Decision: Keep weighted progress but label it as weighted/ready progress

Rationale: The current status implementation computes weighted progress through compute_weighted_progress(...), where approved contributes 0.8 and done contributes 1.0. That weighted metric is useful for readiness, but spec-kitty agent tasks status currently prints a done-only numerator beside that weighted percentage. This creates #966's contradictory signal.

Alternatives considered:

  • Make the weighted percentage done-only. Rejected because the existing weighted progress model is intentionally used by status surfaces and decision logic.
  • Keep the current output. Rejected because it makes approved-only boards look like 0/N done while also mostly complete.
  • Add separate done and weighted labels. Chosen because it preserves useful readiness signal while making semantics explicit.

Decision: Add explicit JSON semantics if JSON output is touched

Rationale: spec-kitty agent tasks status --json currently exposes progress_percentage based on weighted progress. If implementation changes that output, automation needs explicit semantics. The preferred approach is additive: keep parseability, preserve backward-compatible fields when practical, and add fields such as done count, total count, done percentage, weighted percentage, or progress label.

Alternatives considered:

  • Rename the existing field without compatibility. Rejected because machine consumers may already parse it.
  • Leave JSON untouched and only fix human output. Acceptable only if the implementation can prove JSON is already internally consistent or not affected by #966.
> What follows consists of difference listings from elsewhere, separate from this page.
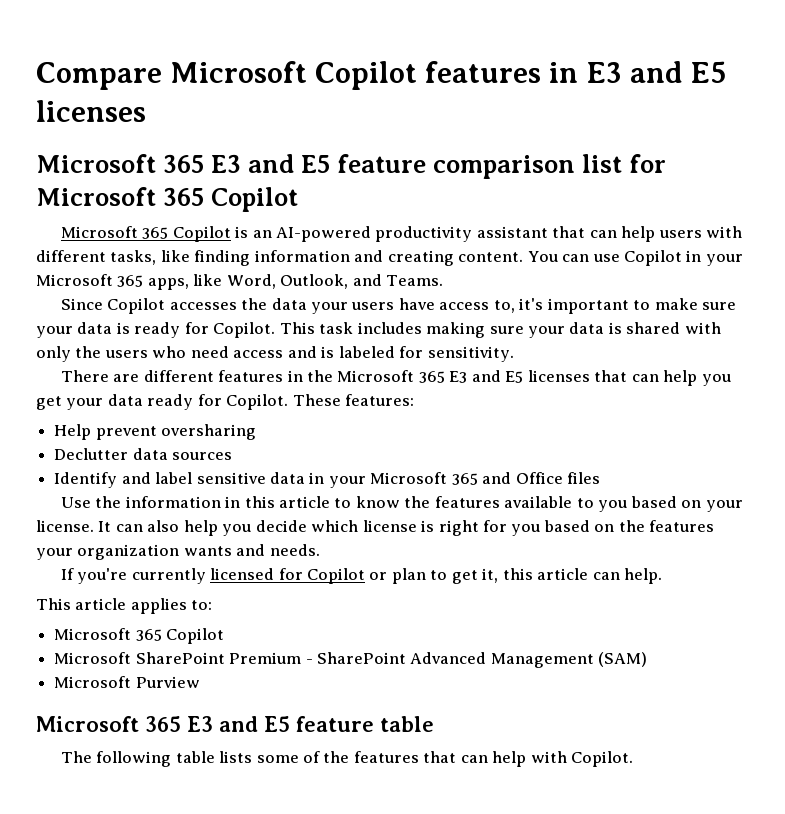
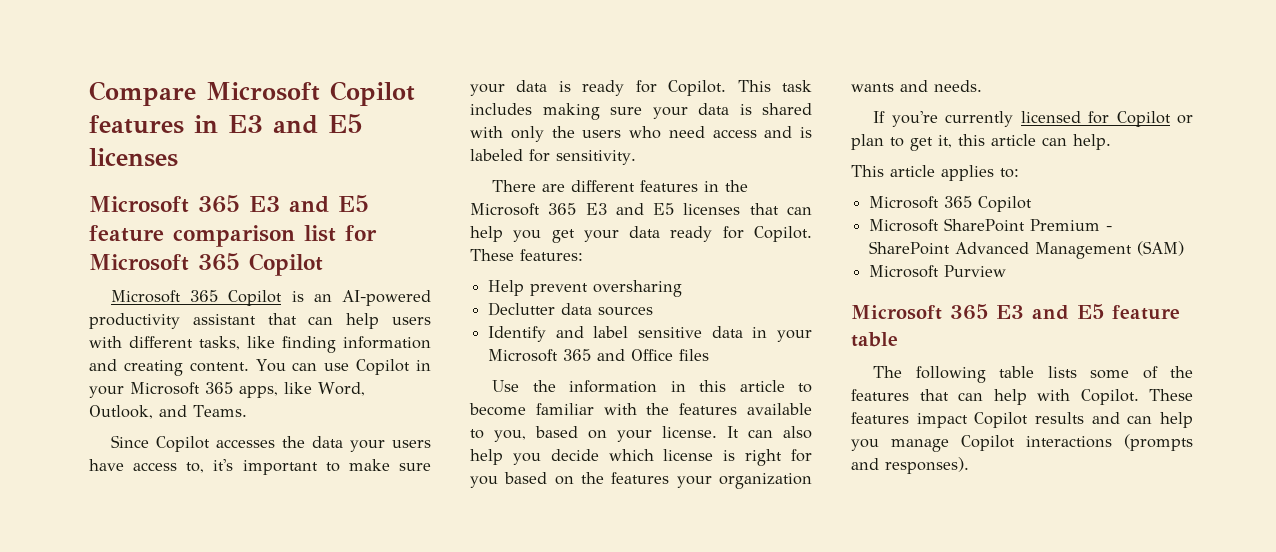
- Use the information in this article to know the features available to you based on your license.
+ Use the information in this article to become familiar with the features available to you, based on your license.
+ These features impact Copilot results and can help you manage Copilot interactions (prompts and responses).

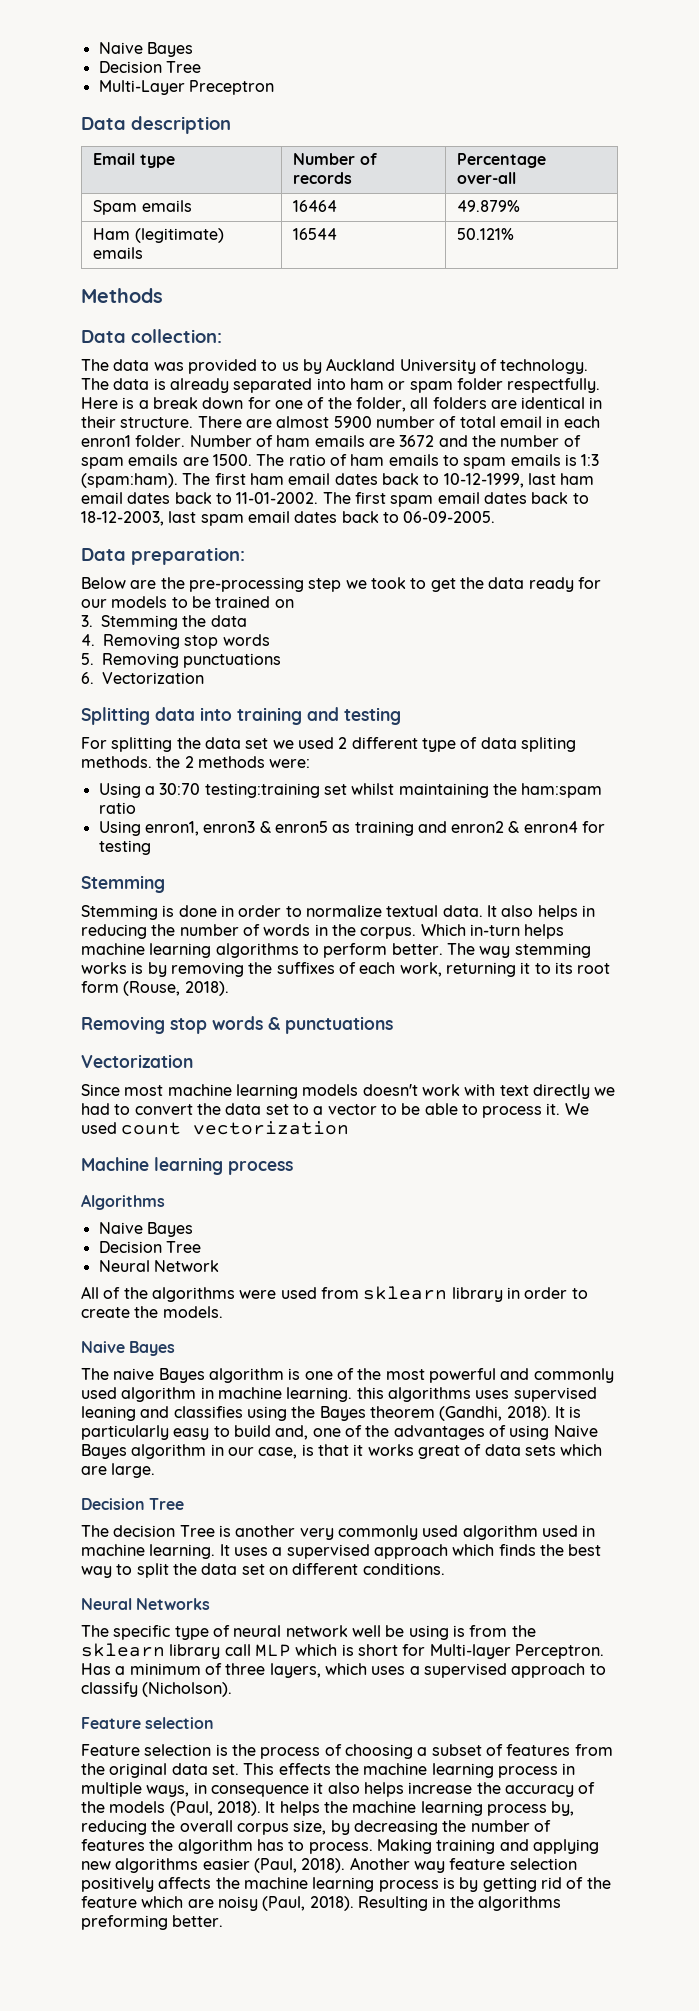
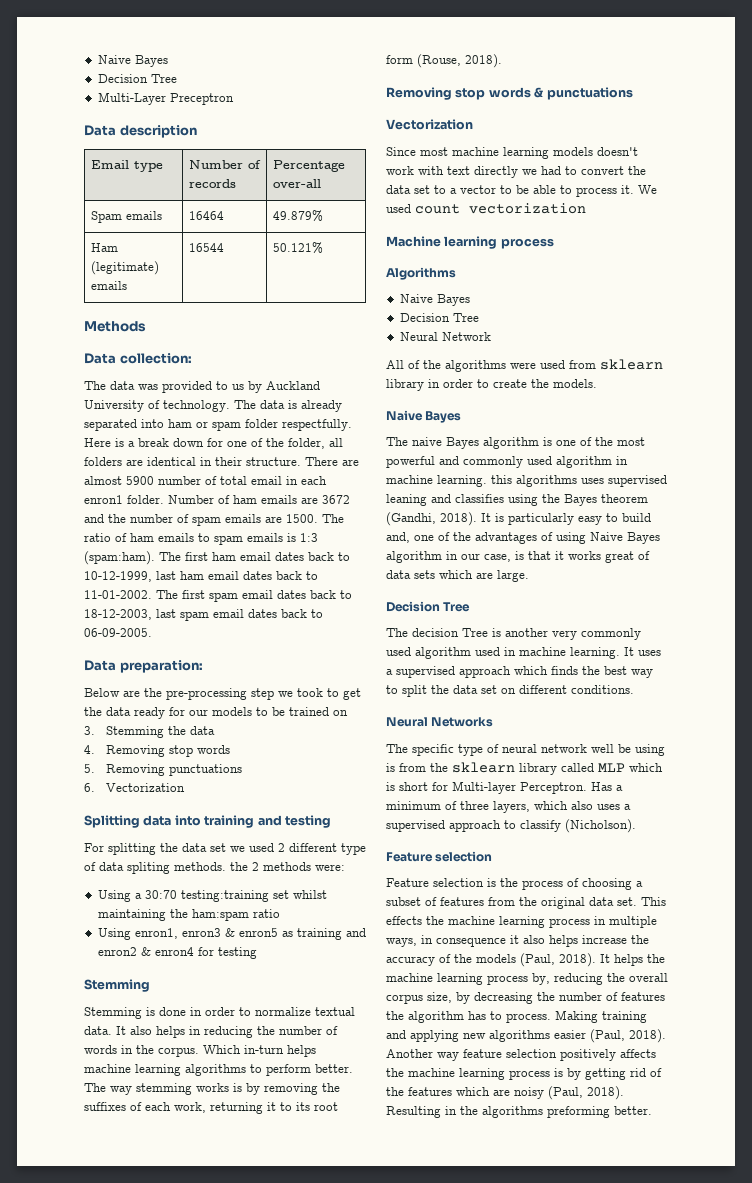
- The specific type of neural network well be using is from the sklearn library call MLP which is short for Multi-layer Perceptron.
+ The specific type of neural network well be using is from the sklearn library called MLP which is short for Multi-layer Perceptron.
- Has a minimum of three layers, which uses a supervised approach to classify (Nicholson).
+ Has a minimum of three layers, which also uses a supervised approach to classify (Nicholson).
- Another way feature selection positively affects the machine learning process is by getting rid of the feature which are noisy (Paul, 2018).
+ Another way feature selection positively affects the machine learning process is by getting rid of the features which are noisy (Paul, 2018).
Decision: Verify #848 before adding code

Rationale: Existing release surfaces already include lock and package drift checks:

  • .github/workflows/ci-quality.yml runs uv lock --check.
  • .github/workflows/check-spec-kitty-events-alignment.yml runs scripts/release/check_shared_package_drift.py.
  • .github/workflows/release-readiness.yml runs the same shared package drift check and exact installability checks.
  • scripts/release/check_shared_package_drift.py compares CLI constraints, uv.lock, and SaaS pins when SaaS metadata is available.

The remaining #848 question is narrower: whether review/release evidence can still run against an installed spec-kitty-events version that differs from uv.lock. The mission should inspect and test that installed-environment path before changing code.

Alternatives considered:

  • Immediately add a new gate. Rejected until evidence proves the current gates do not already cover the risk.
  • Loosen pyproject.toml constraints. Rejected by the spec because it does not detect environment drift.

Decision: Scope smoke runs as evidence-producing workflows

Rationale: The smoke requirement is release confidence, not a request to redesign smoke infrastructure. The plan should write exact command sequences in the evidence artifacts, run one local-only lifecycle path, and run one SaaS-enabled lifecycle path with SPEC_KITTY_ENABLE_SAAS_SYNC=1 on hosted/sync commands.

Alternatives considered:

  • Make smoke fully automated before implementation. Deferred because current CLI surfaces and auth state must be selected during WP execution.
  • Skip SaaS smoke if local passes. Rejected because this computer's testing rule and the mission spec require SaaS-enabled coverage where hosted/sync paths are touched.

Decision: Defer #971 unless explicitly included as its own WP

Rationale: #971 is a strict mypy release-gate problem surfaced from PR #972 evidence. The starter brief explicitly says not to silently absorb it into this mission. The plan records #971 as deferred by default and only includes strict mypy cleanup if a later review explicitly widens the mission with a separate WP and evidence.

Alternatives considered:

  • Include #971 automatically. Rejected because it would widen this P1 release-confidence tranche.
  • Omit #971. Rejected because the spec requires an explicit included/deferred decision.